Code change snippets

####################

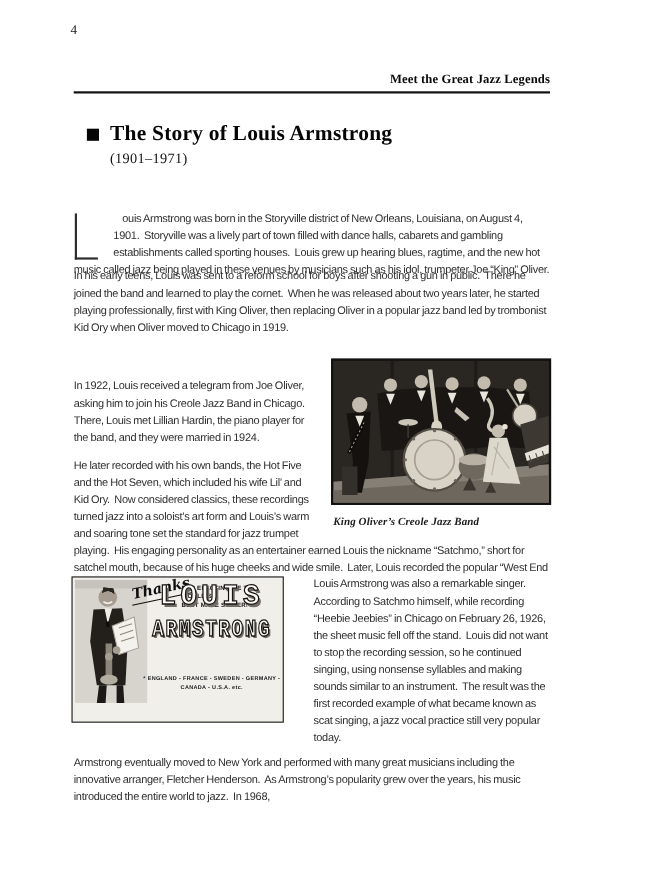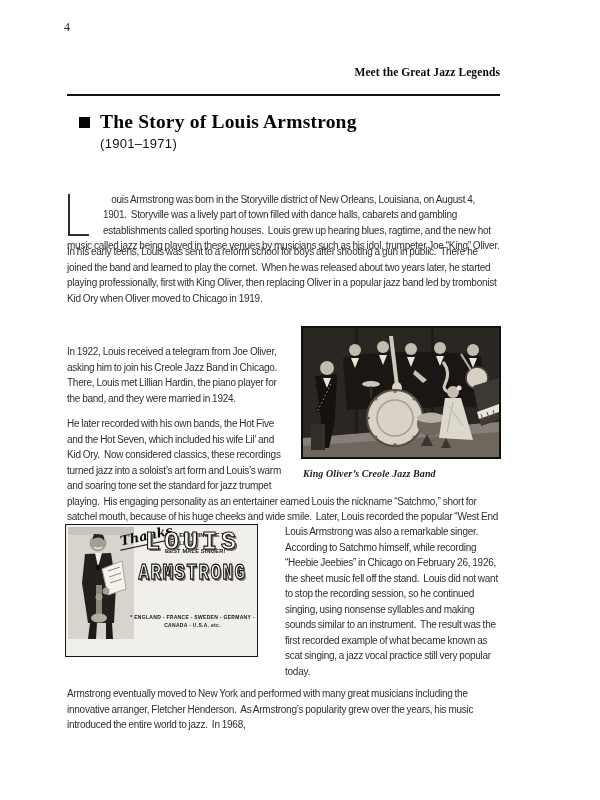--- a/index.html
+++ b/index.html
@@ -11,7 +11,7 @@
 
   .running-header{position:absolute;left:67px;top:66px;width:433px;text-align:right;
         font-family:"Liberation Serif",serif;font-weight:bold;font-size:11.5px;color:#0a0a0a;
-        padding-bottom:16px;border-bottom:2px solid #111;letter-spacing:0.1px;}
+        padding-bottom:5px;border-bottom:2px solid #111;letter-spacing:0.1px;}
 
   .title-block{position:absolute;left:78px;top:111px;width:460px;}
   .title-row{display:flex;align-items:flex-start;}

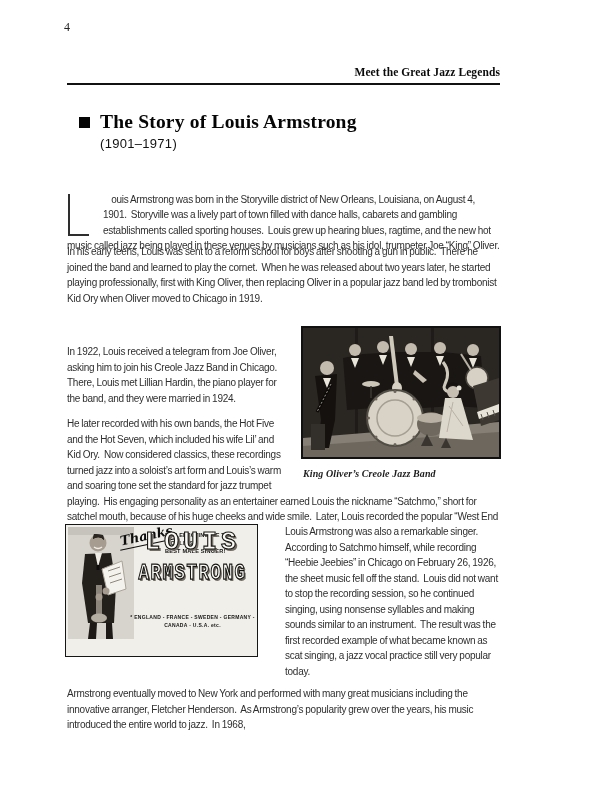--- a/index.html
+++ b/index.html
@@ -18,7 +18,7 @@
   .bullet{width:11px;height:11px;background:#050505;margin:6px 10px 0 1px;flex:0 0 auto;}
   .title-text{font-family:"Liberation Serif",serif;font-weight:bold;font-size:19.5px;
         color:#050505;letter-spacing:0.2px;line-height:22px;}
-  .title-years{font-family:Liberation Sans, sans-serif;font-size:13px;color:#111;
+  .title-years{font-family:Liberation Serif, serif;font-size:13px;color:#111;
         margin:3px 0 0 22px;letter-spacing:0.3px;}
 
   .body-text{font-size:10px;line-height:15.5px;letter-spacing:-0.25px;word-spacing:-0.5px;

####################

* **Exercise details**: Since the pictures are not wanted, set down only the rest of each record, exactly as above.

* **Reply**:
--- a/index.html
+++ b/index.html
@@ -11,7 +11,7 @@
 
   .running-header{position:absolute;left:67px;top:66px;width:433px;text-align:right;
         font-family:"Liberation Serif",serif;font-weight:bold;font-size:11.5px;color:#0a0a0a;
-        padding-bottom:16px;border-bottom:2px solid #111;letter-spacing:0.1px;}
+        padding-bottom:5px;border-bottom:2px solid #111;letter-spacing:0.1px;}
 
   .title-block{position:absolute;left:78px;top:111px;width:460px;}
   .title-row{display:flex;align-items:flex-start;}

--- a/index.html
+++ b/index.html
@@ -18,7 +18,7 @@
   .bullet{width:11px;height:11px;background:#050505;margin:6px 10px 0 1px;flex:0 0 auto;}
   .title-text{font-family:"Liberation Serif",serif;font-weight:bold;font-size:19.5px;
         color:#050505;letter-spacing:0.2px;line-height:22px;}
-  .title-years{font-family:Liberation Sans, sans-serif;font-size:13px;color:#111;
+  .title-years{font-family:Liberation Serif, serif;font-size:13px;color:#111;
         margin:3px 0 0 22px;letter-spacing:0.3px;}
 
   .body-text{font-size:10px;line-height:15.5px;letter-spacing:-0.25px;word-spacing:-0.5px;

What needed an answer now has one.